> _REQUIRED ACTION_
Write the entries out again exactly; any picture among them gets left out.

> _INPUT_
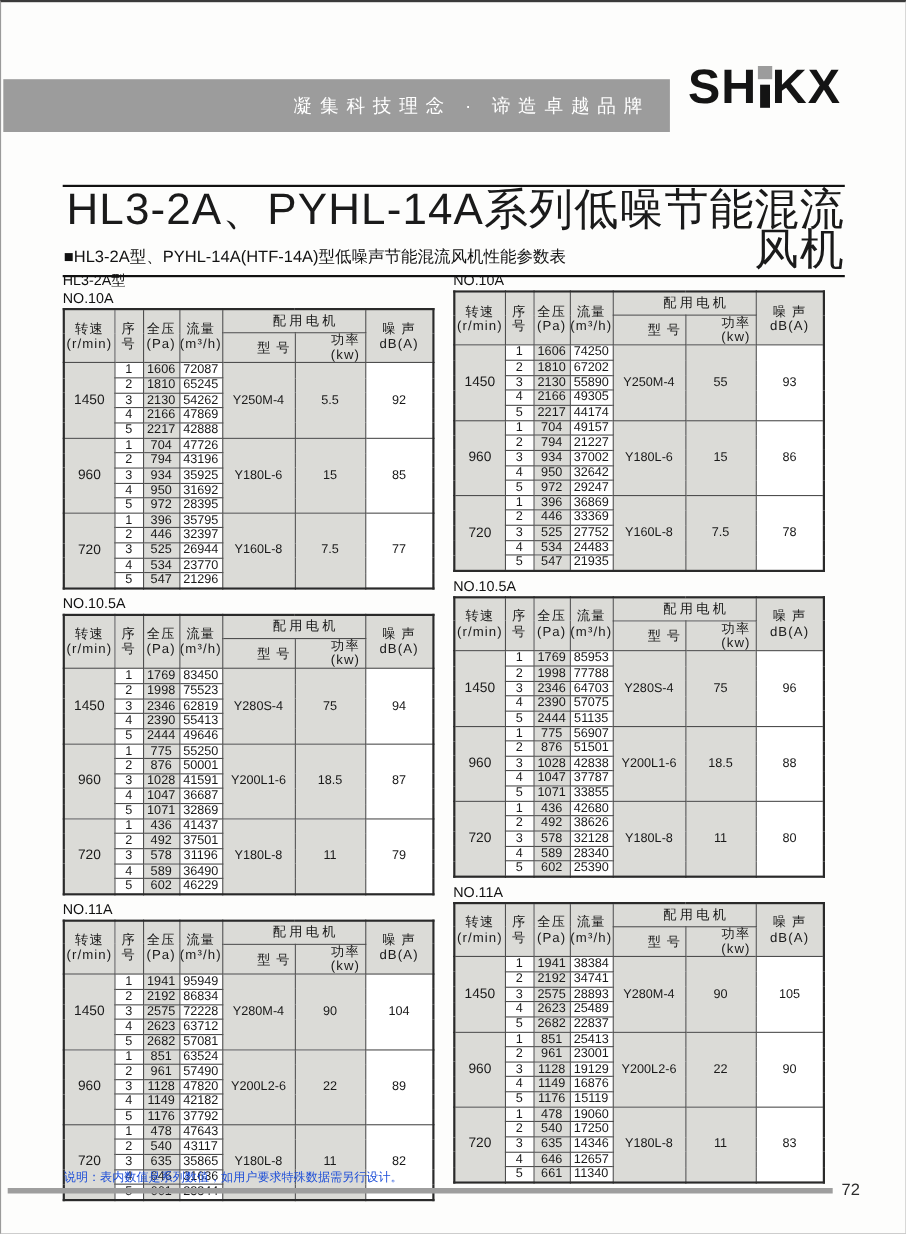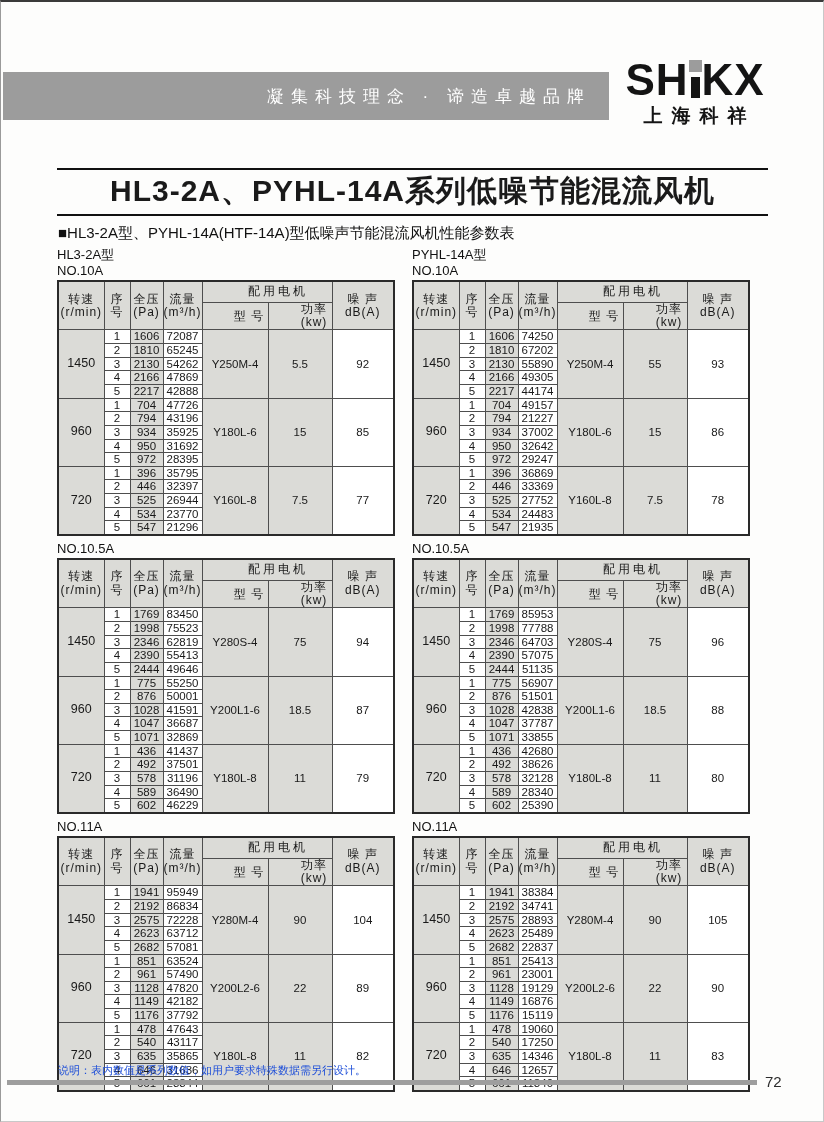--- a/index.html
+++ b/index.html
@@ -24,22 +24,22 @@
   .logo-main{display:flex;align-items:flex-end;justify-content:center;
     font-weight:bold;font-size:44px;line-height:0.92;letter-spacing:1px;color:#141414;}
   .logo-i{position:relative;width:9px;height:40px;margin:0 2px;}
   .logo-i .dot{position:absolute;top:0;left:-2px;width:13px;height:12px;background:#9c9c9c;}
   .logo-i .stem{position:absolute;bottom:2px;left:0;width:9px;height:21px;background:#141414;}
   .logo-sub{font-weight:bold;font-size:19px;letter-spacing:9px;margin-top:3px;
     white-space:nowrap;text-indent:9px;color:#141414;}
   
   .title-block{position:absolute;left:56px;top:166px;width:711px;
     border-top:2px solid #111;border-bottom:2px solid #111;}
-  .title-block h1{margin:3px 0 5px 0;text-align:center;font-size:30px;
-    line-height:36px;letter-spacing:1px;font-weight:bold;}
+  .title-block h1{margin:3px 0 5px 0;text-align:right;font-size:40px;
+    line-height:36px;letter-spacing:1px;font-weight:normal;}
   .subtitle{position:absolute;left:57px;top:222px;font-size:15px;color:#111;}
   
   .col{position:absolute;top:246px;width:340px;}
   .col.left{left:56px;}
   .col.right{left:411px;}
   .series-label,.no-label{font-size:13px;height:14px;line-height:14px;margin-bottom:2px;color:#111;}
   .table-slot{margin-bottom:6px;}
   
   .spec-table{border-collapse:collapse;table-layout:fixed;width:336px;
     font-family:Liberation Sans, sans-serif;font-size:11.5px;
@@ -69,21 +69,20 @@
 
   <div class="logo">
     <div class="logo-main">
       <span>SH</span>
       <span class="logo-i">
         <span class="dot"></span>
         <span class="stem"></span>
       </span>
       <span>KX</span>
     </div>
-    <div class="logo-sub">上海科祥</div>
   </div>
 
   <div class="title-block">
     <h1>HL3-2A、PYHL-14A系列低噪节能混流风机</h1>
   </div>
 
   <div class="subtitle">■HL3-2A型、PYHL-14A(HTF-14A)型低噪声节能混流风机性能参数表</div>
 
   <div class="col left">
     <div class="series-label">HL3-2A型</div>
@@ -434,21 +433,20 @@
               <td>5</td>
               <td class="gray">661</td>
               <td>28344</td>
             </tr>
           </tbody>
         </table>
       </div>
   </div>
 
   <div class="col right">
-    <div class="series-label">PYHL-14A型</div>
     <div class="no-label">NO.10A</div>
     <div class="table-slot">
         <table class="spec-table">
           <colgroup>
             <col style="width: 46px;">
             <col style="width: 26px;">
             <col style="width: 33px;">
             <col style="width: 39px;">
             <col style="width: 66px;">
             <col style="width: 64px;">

> _EXERCISE SOLUTION_
--- a/index.html
+++ b/index.html
@@ -24,22 +24,22 @@
   .logo-main{display:flex;align-items:flex-end;justify-content:center;
     font-weight:bold;font-size:44px;line-height:0.92;letter-spacing:1px;color:#141414;}
   .logo-i{position:relative;width:9px;height:40px;margin:0 2px;}
   .logo-i .dot{position:absolute;top:0;left:-2px;width:13px;height:12px;background:#9c9c9c;}
   .logo-i .stem{position:absolute;bottom:2px;left:0;width:9px;height:21px;background:#141414;}
   .logo-sub{font-weight:bold;font-size:19px;letter-spacing:9px;margin-top:3px;
     white-space:nowrap;text-indent:9px;color:#141414;}
   
   .title-block{position:absolute;left:56px;top:166px;width:711px;
     border-top:2px solid #111;border-bottom:2px solid #111;}
-  .title-block h1{margin:3px 0 5px 0;text-align:center;font-size:30px;
-    line-height:36px;letter-spacing:1px;font-weight:bold;}
+  .title-block h1{margin:3px 0 5px 0;text-align:right;font-size:40px;
+    line-height:36px;letter-spacing:1px;font-weight:normal;}
   .subtitle{position:absolute;left:57px;top:222px;font-size:15px;color:#111;}
   
   .col{position:absolute;top:246px;width:340px;}
   .col.left{left:56px;}
   .col.right{left:411px;}
   .series-label,.no-label{font-size:13px;height:14px;line-height:14px;margin-bottom:2px;color:#111;}
   .table-slot{margin-bottom:6px;}
   
   .spec-table{border-collapse:collapse;table-layout:fixed;width:336px;
     font-family:Liberation Sans, sans-serif;font-size:11.5px;
@@ -69,21 +69,20 @@
 
   <div class="logo">
     <div class="logo-main">
       <span>SH</span>
       <span class="logo-i">
         <span class="dot"></span>
         <span class="stem"></span>
       </span>
       <span>KX</span>
     </div>
-    <div class="logo-sub">上海科祥</div>
   </div>
 
   <div class="title-block">
     <h1>HL3-2A、PYHL-14A系列低噪节能混流风机</h1>
   </div>
 
   <div class="subtitle">■HL3-2A型、PYHL-14A(HTF-14A)型低噪声节能混流风机性能参数表</div>
 
   <div class="col left">
     <div class="series-label">HL3-2A型</div>
@@ -434,21 +433,20 @@
               <td>5</td>
               <td class="gray">661</td>
               <td>28344</td>
             </tr>
           </tbody>
         </table>
       </div>
   </div>
 
   <div class="col right">
-    <div class="series-label">PYHL-14A型</div>
     <div class="no-label">NO.10A</div>
     <div class="table-slot">
         <table class="spec-table">
           <colgroup>
             <col style="width: 46px;">
             <col style="width: 26px;">
             <col style="width: 33px;">
             <col style="width: 39px;">
             <col style="width: 66px;">
             <col style="width: 64px;">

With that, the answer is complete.